Court Opinion

ID: 5057342
Source: CourtListenerOpinion
Date Created: 2021-10-01 08:48:09.224512+00
Date Added: 2024-06-11T08:19:16.591298
License: Public Domain

CLARK, Judge,
concurring in result.
I concur in disposition of this appeal by dismissal but I disagree with the majority in their holding that appellant was an aggrieved party entitled to appeal the subject order as a special order after final judgment. I further disagree that Payne v. Payne, 635 S.W.2d 18 by the Missouri Supreme Court, bears at all on the status of appellant as an aggrieved party. I would dismiss the appeal on the ground that appellant is not aggrieved by any judgment or order now of record.
The orders relevant to this appeal are dated October 3, 1980 and February 17, 1981. In the first, Judge Levitt declined to proceed with a post-judgment collection process for decretal maintenance under § 452.345, RSMo 1978. That order was appealable under § 512.020, RSMo 1978. Nimmo v. Nimmo, 616 S.W.2d 131 (Mo.App.1981); Nelson v. Nelson, 516 S.W.2d 574, 577 (Mo.App.1974). Respondent here did not appeal that decision, however, and the disposition matured to finality.
The February 17, 1981 order was entered upon respondent’s motion “To Correct the Decree of Dissolution,” a motion which acknowledged the judgment for maintenance to be unenforceable but which sought correction on the ground of mistake. The operative portion of the February 17, 1981 order overruled the motion, which was then the only issue before the court. The trial judge gratuitously held, sua sponte, that the maintenance judgment was enforceable, thus purporting to overrule the order made by Judge Levitt some four months earlier. The order also suggested that respondent consider again seeking a contempt citation against appellant.
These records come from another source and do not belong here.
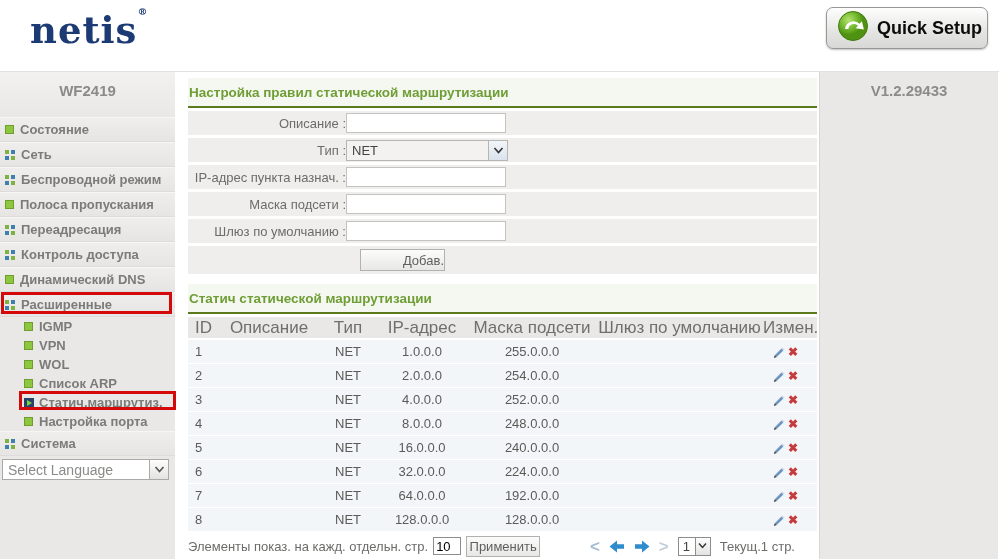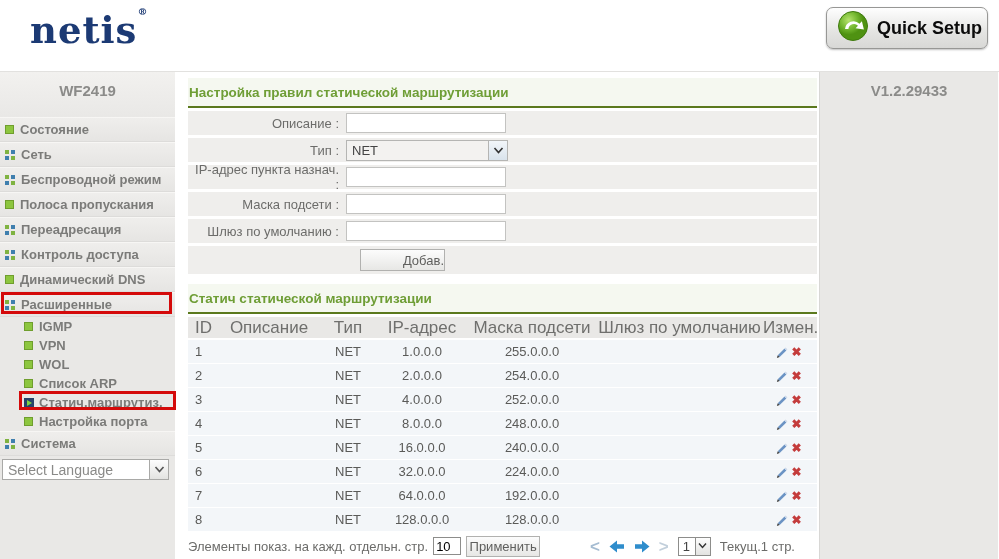--- a/index.html
+++ b/index.html
@@ -48,7 +48,7 @@
     background:#f5f8f0; }
   .sect-rule { height:2px; background:#5b791d; margin-bottom:3px; }
   .frow { display:flex; align-items:center; background:#efeeec; height:24px; margin-bottom:3px; }
-  .frow .flabel { width:158px; text-align:right; font-size:13px; color:#6c6c6a; padding-right:7px; flex:none; }
+  .frow .flabel { width:158px; text-align:right; font-size:13px; color:#6c6c6a; flex:none; }
   .tinput { width:160px; height:20px; border:1px solid #c3c3c1; background:#fff; font-size:13px; padding:0 3px; }
   .fselect { width:162px; height:21px; background:#f3f2f0; border:1px solid #b5b5b3; display:flex;
     align-items:center; font-size:13px; color:#444; padding-left:5px; cursor:pointer; }

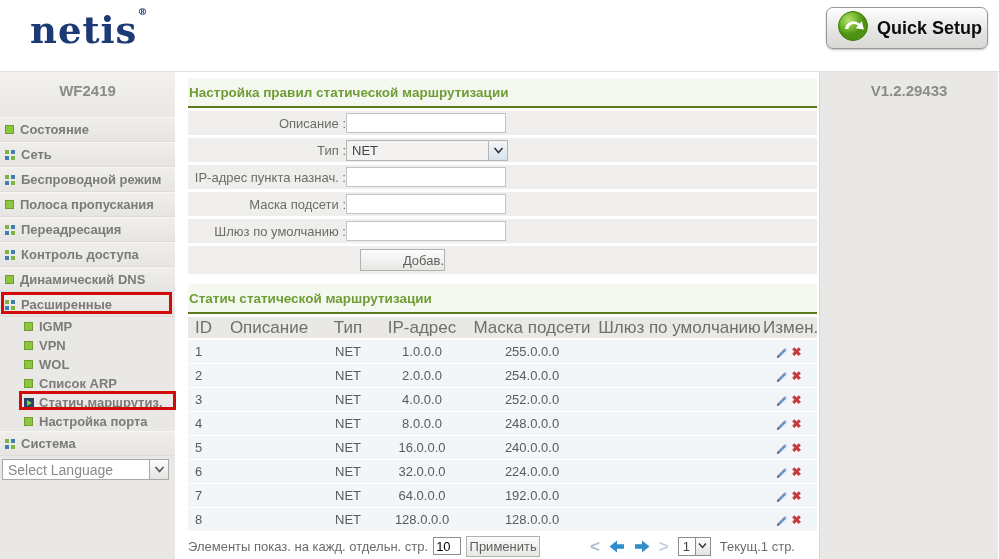--- a/index.html
+++ b/index.html
@@ -64,7 +64,7 @@
   .grid-row { background:#f3f6f9; height:23px; font-size:13px; color:#5a5a58; margin-bottom:1px; }
   .c-id { padding-left:7px; text-align:left; }
   .c-c { text-align:center; }
-  .c-act { text-align:center; padding-right:4px; white-space:nowrap; }
+  .c-act { text-align:right; padding-right:20px; white-space:nowrap; }
   .x-ico { color:#c43c3c; font-size:12px; font-weight:bold; cursor:pointer; margin-left:3px; }
   .p-ico { cursor:pointer; vertical-align:-2px; }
It is transparently obvious that the ruling in the February 17, 1981 order concerning enforceability of the maintenance judgment could have no dispositive or operative effect on that issue for several reasons. In the first place, the second judge is invested with no review authority over judgments of another circuit judge, with or without the agreement of the latter. Secondly, the October 3, 1980 order had matured to finality without appeal and even the judge who entered the order had lost jurisdiction to reconsider any error made in his pronouncement. Finally, the respondent, who is the only party entitled to complain of Judge Levitt’s order, made no complaint but accepted the ruling and pursued other avenues for relief. To the extent the February 17, 1981 order purports to create a basis for execution upon the maintenance judgment, that holding is in excess of the issues before and the jurisdiction of the court which entered the order and is of no effect.
Moreover, the comments by the respective trial judges in both orders as to the validity of the maintenance judgment are explanatory of and ancillary to the issue determined in each instance. In the first order, the adjudication was as to the contempt citation and, in the second, it was on motion to correct the decree. Observations by the court as to the state of the maintenance judgment amount only to a statement of the reason why, in the views of the respective trial judges, respondent was denied relief in each instance. Even were it assumed the reason given in either or both orders is in error, such becomes material only if the party aggrieved by the order appeals. Respondent here, the movant in each case, was denied the relief she sought but she has lodged no appeal. Appellant is not in a position to complain because the trial judge may have stated an erroneous reason when he ruled in appellant’s favor.
I further disagree that Payne, supra bears at all on appellant’s status as an aggrieved party. The majority opinion purports to suggest that the parties return to the trial court and seek some disposition of the controversy guided by Payne. At this stage of the case, the validity and enforceability of the maintenance judgment is not open to question but has been resolved by the October 3, 1980 order, final in all respects.
There is no warrant on the present record to consider what disposition might otherwise have been made at the time had the later decisions in Bryson v. Bryson, 624 S.W.2d 92 (Mo.App.1981) and Payne, supra been available to guide Judge Levitt.